───── SOURCE MATERIAL ─────

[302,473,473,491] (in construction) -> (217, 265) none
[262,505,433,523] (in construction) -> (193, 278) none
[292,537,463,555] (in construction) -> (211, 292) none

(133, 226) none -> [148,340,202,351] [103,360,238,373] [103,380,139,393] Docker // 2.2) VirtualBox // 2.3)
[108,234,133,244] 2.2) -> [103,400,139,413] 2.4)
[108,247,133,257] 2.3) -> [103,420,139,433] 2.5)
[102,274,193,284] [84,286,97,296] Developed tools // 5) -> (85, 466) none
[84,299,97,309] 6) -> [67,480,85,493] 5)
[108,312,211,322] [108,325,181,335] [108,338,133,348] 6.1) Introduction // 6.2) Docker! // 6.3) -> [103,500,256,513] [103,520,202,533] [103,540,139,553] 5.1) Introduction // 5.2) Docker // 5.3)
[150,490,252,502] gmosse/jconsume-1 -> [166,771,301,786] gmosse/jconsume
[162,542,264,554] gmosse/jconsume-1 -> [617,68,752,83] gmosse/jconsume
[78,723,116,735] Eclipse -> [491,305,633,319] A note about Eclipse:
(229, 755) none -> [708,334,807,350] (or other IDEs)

─────

WHAT TO DO: Indicate how many lines in the records above contain the word "none", giving only the number.

REPLY TO THE TASK: 6